* Directions for this task
Write each entry out once more, please, precisely as shown.
═══ Exercise data
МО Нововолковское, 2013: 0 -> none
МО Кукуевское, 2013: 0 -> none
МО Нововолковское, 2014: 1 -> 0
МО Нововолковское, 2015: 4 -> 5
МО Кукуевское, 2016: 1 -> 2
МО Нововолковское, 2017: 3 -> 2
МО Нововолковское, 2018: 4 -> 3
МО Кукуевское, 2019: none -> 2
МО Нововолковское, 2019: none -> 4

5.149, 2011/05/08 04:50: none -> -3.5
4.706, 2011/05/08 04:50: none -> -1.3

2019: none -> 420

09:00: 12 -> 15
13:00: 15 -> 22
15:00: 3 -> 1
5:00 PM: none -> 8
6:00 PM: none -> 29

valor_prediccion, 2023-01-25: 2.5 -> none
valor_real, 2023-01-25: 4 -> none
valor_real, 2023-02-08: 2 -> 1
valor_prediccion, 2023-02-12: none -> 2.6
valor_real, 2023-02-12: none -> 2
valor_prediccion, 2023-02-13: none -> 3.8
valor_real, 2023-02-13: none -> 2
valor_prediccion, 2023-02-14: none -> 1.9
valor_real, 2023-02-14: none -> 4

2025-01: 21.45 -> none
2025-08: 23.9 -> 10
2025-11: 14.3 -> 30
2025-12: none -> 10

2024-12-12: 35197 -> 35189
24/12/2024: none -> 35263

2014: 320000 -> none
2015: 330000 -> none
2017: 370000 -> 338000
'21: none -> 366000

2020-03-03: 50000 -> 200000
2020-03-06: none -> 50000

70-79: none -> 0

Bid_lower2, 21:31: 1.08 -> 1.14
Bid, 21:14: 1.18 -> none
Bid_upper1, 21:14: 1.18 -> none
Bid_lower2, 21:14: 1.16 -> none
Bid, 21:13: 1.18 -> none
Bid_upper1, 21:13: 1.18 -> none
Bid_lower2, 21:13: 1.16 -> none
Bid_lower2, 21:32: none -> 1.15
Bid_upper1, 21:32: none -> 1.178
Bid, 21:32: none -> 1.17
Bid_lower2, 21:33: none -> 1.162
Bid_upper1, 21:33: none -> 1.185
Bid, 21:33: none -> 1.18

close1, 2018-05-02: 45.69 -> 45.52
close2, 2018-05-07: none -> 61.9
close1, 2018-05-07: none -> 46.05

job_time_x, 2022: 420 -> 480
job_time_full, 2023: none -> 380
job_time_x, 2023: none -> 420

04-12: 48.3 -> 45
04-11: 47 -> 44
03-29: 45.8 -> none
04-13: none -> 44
══════
* Task answer
МО Нововолковское, 2013: 0 -> none
МО Кукуевское, 2013: 0 -> none
МО Нововолковское, 2014: 1 -> 0
МО Нововолковское, 2015: 4 -> 5
МО Кукуевское, 2016: 1 -> 2
МО Нововолковское, 2017: 3 -> 2
МО Нововолковское, 2018: 4 -> 3
МО Кукуевское, 2019: none -> 2
МО Нововолковское, 2019: none -> 4

5.149, 2011/05/08 04:50: none -> -3.5
4.706, 2011/05/08 04:50: none -> -1.3

2019: none -> 420

09:00: 12 -> 15
13:00: 15 -> 22
15:00: 3 -> 1
5:00 PM: none -> 8
6:00 PM: none -> 29

valor_prediccion, 2023-01-25: 2.5 -> none
valor_real, 2023-01-25: 4 -> none
valor_real, 2023-02-08: 2 -> 1
valor_prediccion, 2023-02-12: none -> 2.6
valor_real, 2023-02-12: none -> 2
valor_prediccion, 2023-02-13: none -> 3.8
valor_real, 2023-02-13: none -> 2
valor_prediccion, 2023-02-14: none -> 1.9
valor_real, 2023-02-14: none -> 4

2025-01: 21.45 -> none
2025-08: 23.9 -> 10
2025-11: 14.3 -> 30
2025-12: none -> 10

2024-12-12: 35197 -> 35189
24/12/2024: none -> 35263

2014: 320000 -> none
2015: 330000 -> none
2017: 370000 -> 338000
'21: none -> 366000

2020-03-03: 50000 -> 200000
2020-03-06: none -> 50000

70-79: none -> 0

Bid_lower2, 21:31: 1.08 -> 1.14
Bid, 21:14: 1.18 -> none
Bid_upper1, 21:14: 1.18 -> none
Bid_lower2, 21:14: 1.16 -> none
Bid, 21:13: 1.18 -> none
Bid_upper1, 21:13: 1.18 -> none
Bid_lower2, 21:13: 1.16 -> none
Bid_lower2, 21:32: none -> 1.15
Bid_upper1, 21:32: none -> 1.178
Bid, 21:32: none -> 1.17
Bid_lower2, 21:33: none -> 1.162
Bid_upper1, 21:33: none -> 1.185
Bid, 21:33: none -> 1.18

close1, 2018-05-02: 45.69 -> 45.52
close2, 2018-05-07: none -> 61.9
close1, 2018-05-07: none -> 46.05

job_time_x, 2022: 420 -> 480
job_time_full, 2023: none -> 380
job_time_x, 2023: none -> 420

04-12: 48.3 -> 45
04-11: 47 -> 44
03-29: 45.8 -> none
04-13: none -> 44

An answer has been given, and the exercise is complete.